Supplied material |
§ §

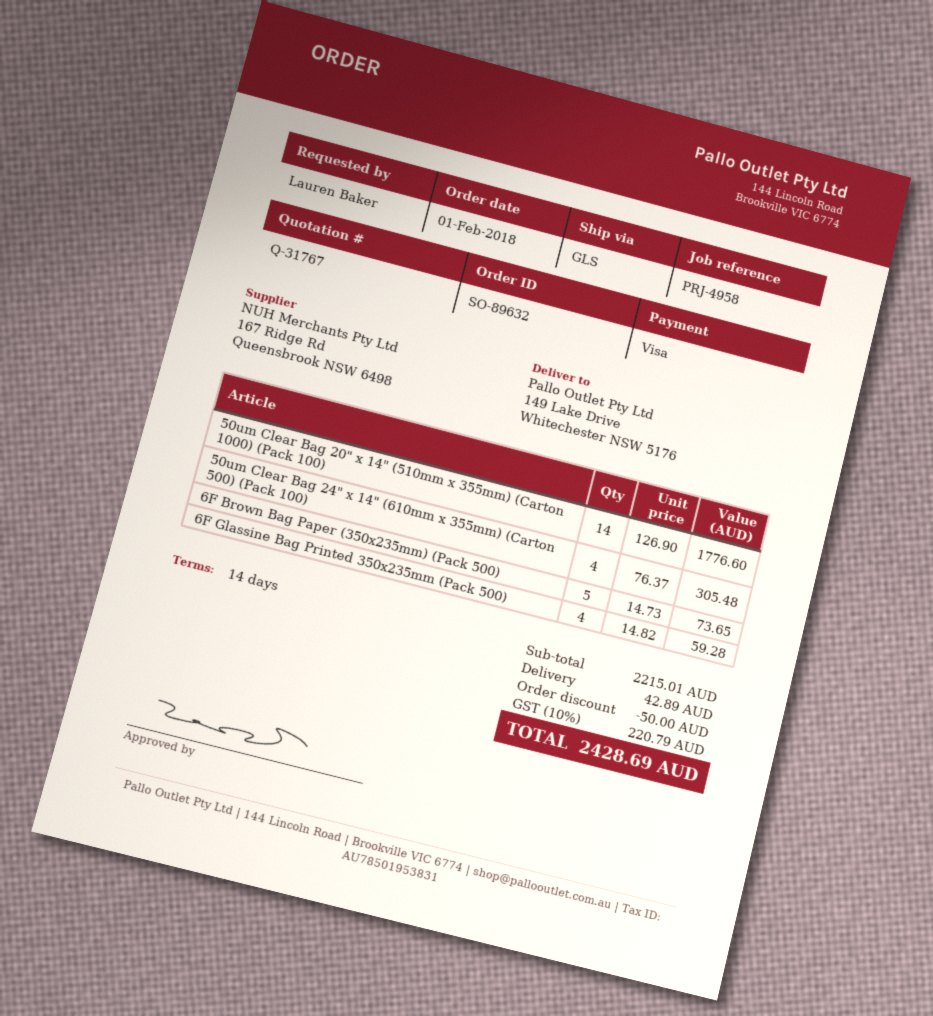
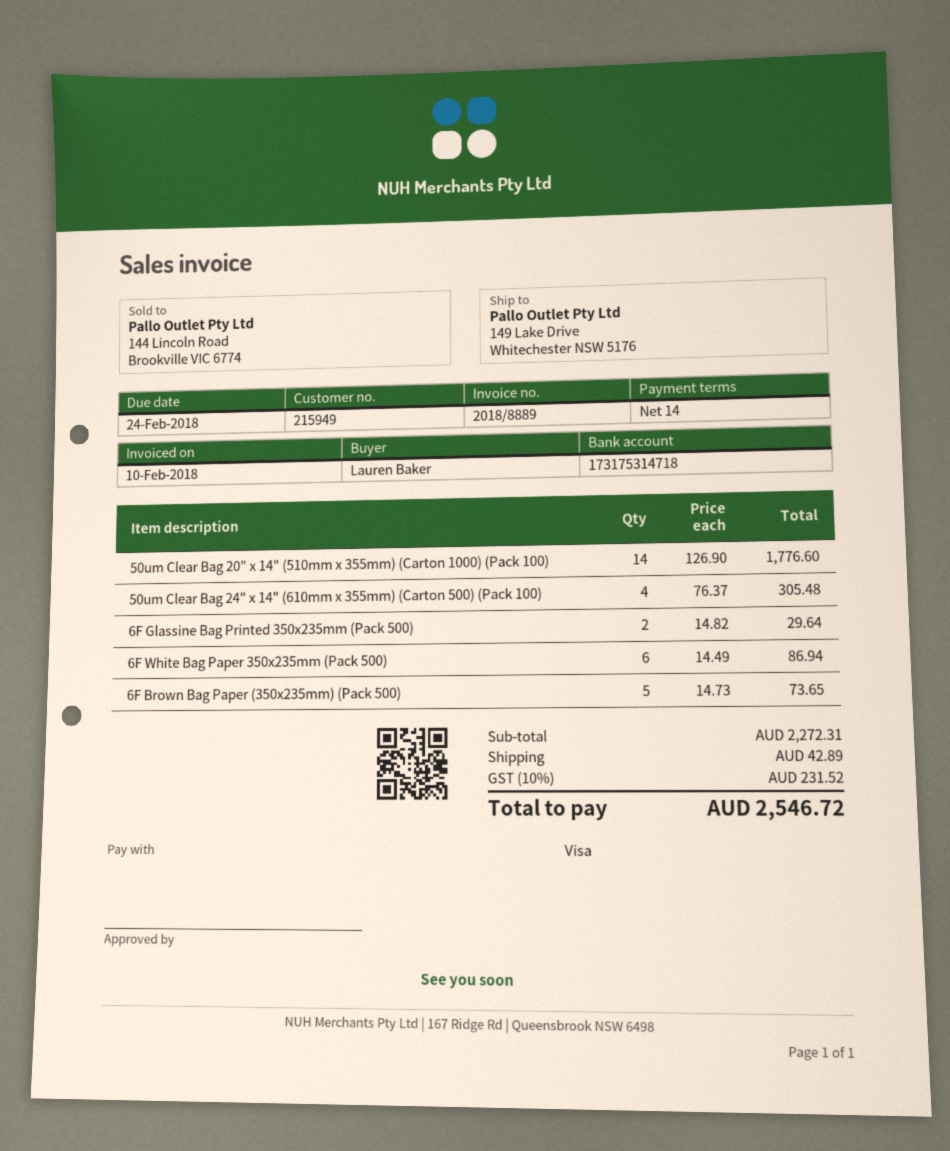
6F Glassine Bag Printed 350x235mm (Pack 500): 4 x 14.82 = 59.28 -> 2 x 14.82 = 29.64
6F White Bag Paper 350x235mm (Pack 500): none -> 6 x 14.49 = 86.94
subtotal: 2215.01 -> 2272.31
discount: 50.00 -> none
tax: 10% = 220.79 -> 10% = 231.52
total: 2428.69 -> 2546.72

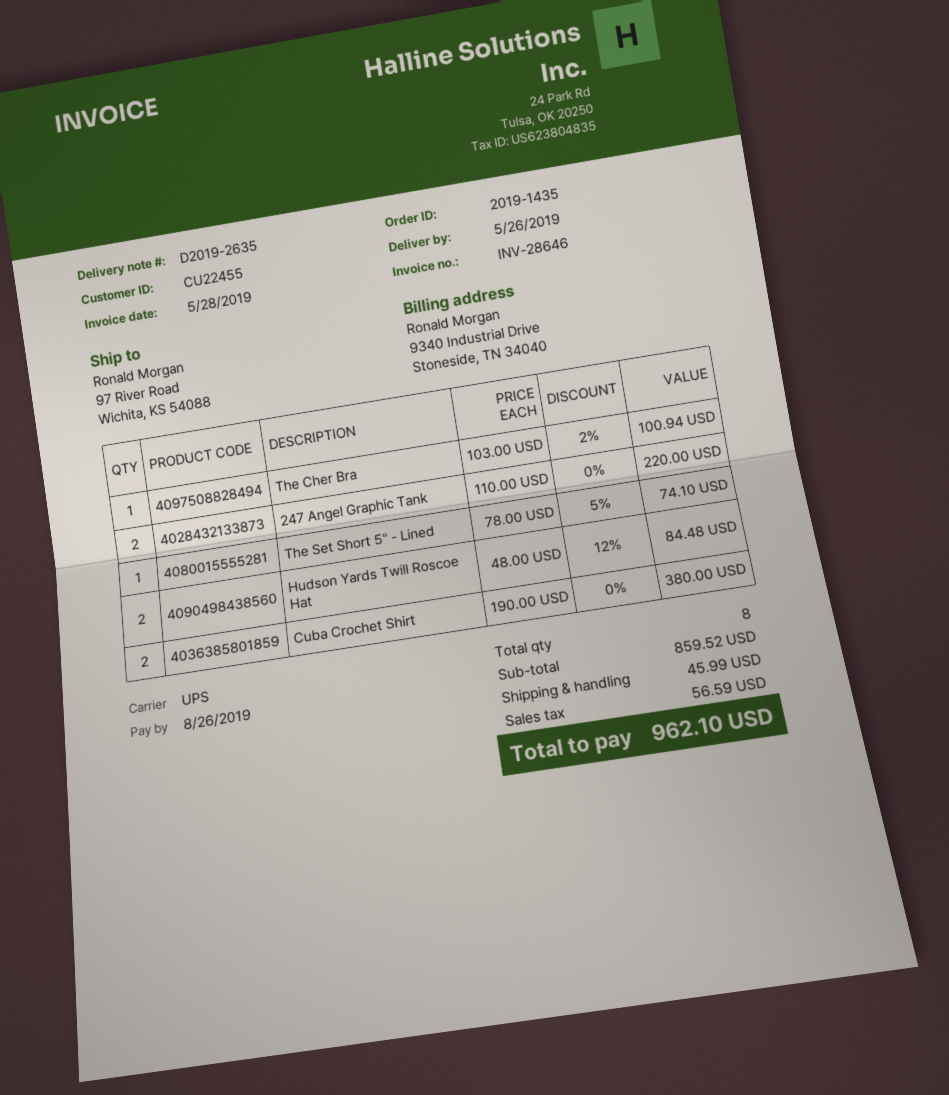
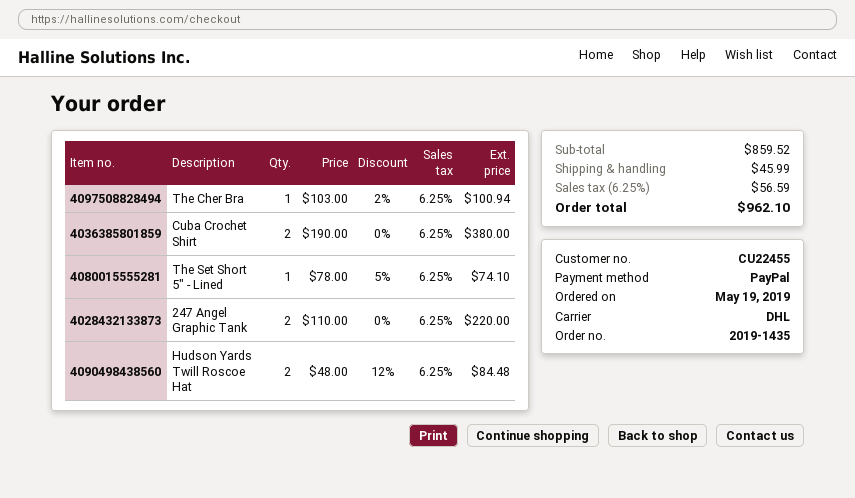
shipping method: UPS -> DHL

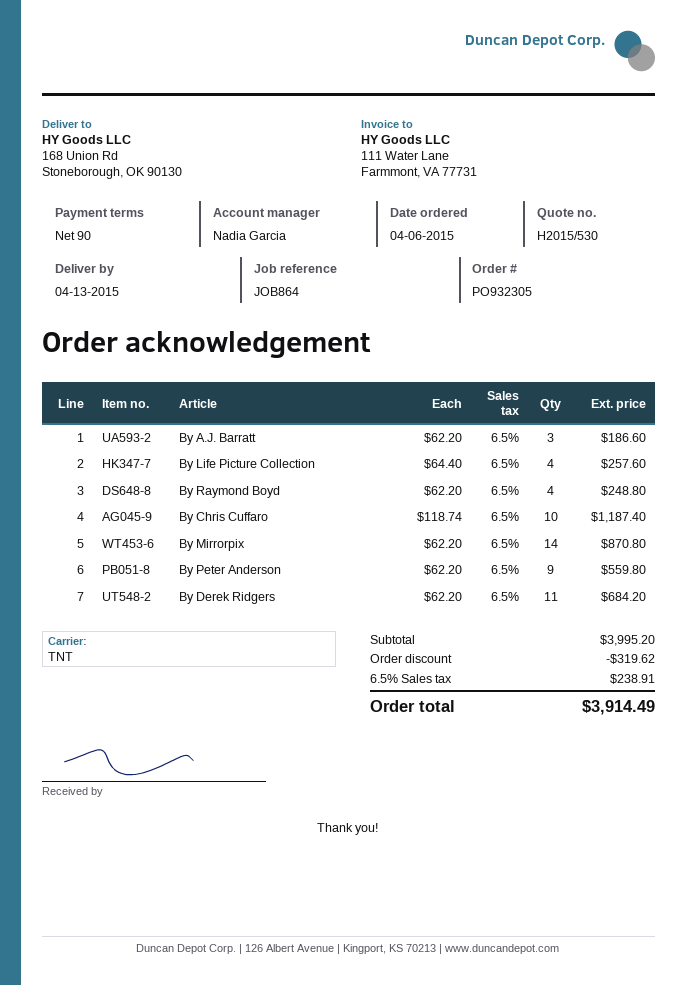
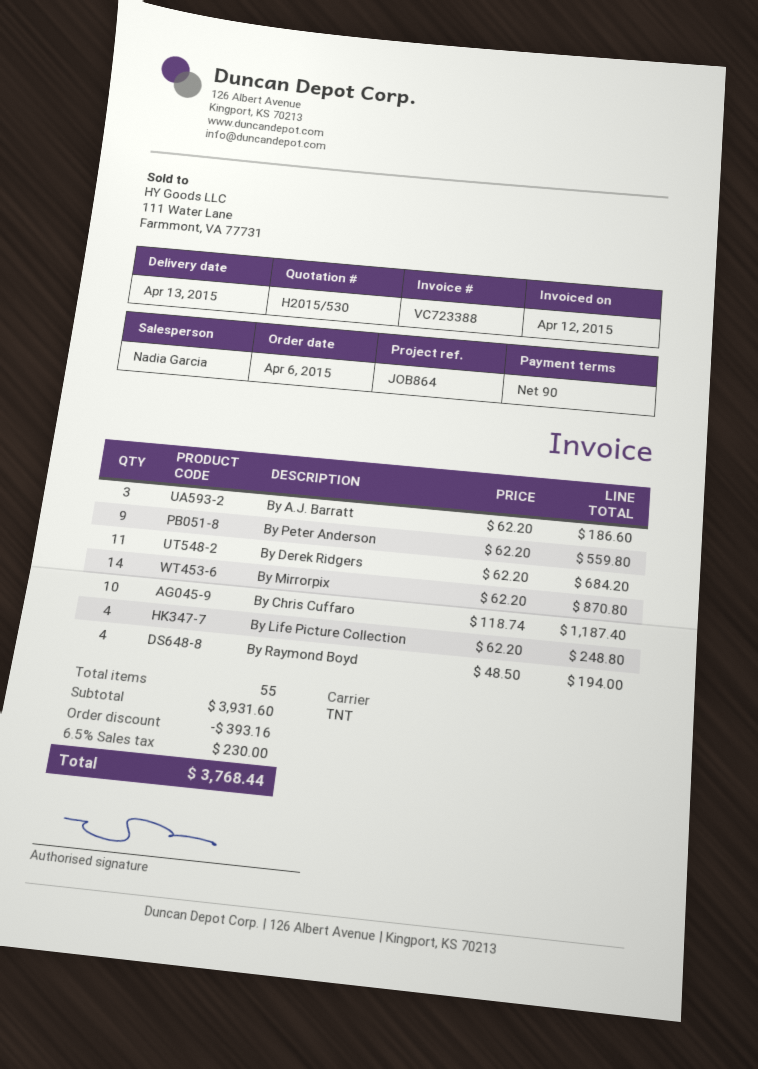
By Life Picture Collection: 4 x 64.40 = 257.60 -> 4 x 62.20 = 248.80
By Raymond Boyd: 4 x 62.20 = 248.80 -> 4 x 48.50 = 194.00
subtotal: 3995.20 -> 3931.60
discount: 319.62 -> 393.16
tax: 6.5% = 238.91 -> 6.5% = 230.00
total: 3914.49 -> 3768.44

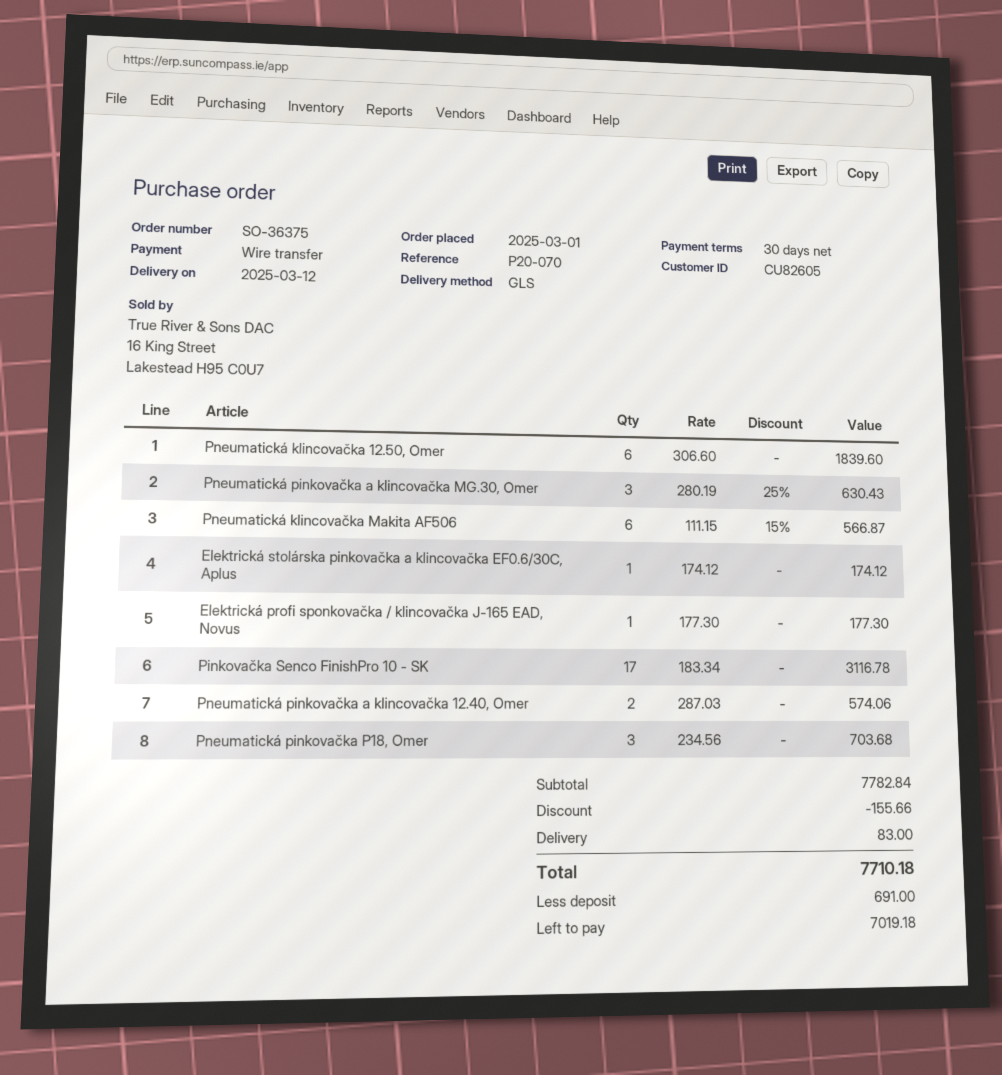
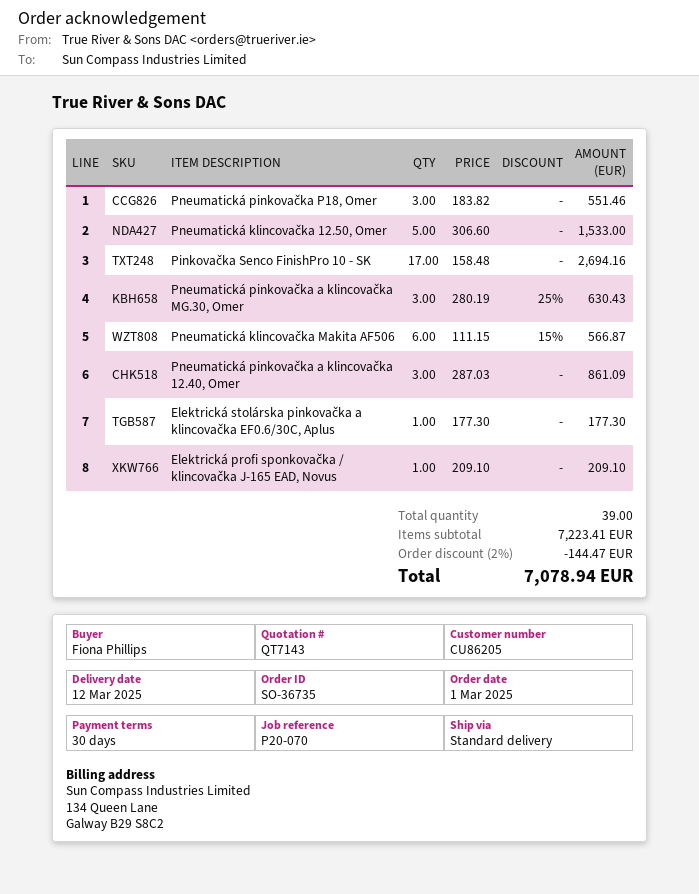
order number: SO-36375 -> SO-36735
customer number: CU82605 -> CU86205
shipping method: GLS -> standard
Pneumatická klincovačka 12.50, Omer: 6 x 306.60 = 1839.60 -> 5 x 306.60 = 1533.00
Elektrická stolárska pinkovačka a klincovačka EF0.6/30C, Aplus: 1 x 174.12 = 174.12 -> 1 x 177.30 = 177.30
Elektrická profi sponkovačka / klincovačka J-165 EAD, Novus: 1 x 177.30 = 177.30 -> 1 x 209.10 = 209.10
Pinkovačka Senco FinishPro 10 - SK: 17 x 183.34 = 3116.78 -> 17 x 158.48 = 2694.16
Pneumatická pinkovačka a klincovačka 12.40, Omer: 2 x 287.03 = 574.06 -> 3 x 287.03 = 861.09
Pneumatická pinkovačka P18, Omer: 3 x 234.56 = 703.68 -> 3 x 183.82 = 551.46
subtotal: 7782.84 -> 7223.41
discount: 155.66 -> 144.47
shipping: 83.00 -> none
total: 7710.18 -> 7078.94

§ §

Exercise requirements | Please transcribe exactly the part of the records that opens with the line containing "6F White Bag" and closes with the line containing "By Raymond Boyd: 4", both ends included, and leave out the pictures.

Your response |
6F White Bag Paper 350x235mm (Pack 500): none -> 6 x 14.49 = 86.94
subtotal: 2215.01 -> 2272.31
discount: 50.00 -> none
tax: 10% = 220.79 -> 10% = 231.52
total: 2428.69 -> 2546.72

shipping method: UPS -> DHL

By Life Picture Collection: 4 x 64.40 = 257.60 -> 4 x 62.20 = 248.80
By Raymond Boyd: 4 x 62.20 = 248.80 -> 4 x 48.50 = 194.00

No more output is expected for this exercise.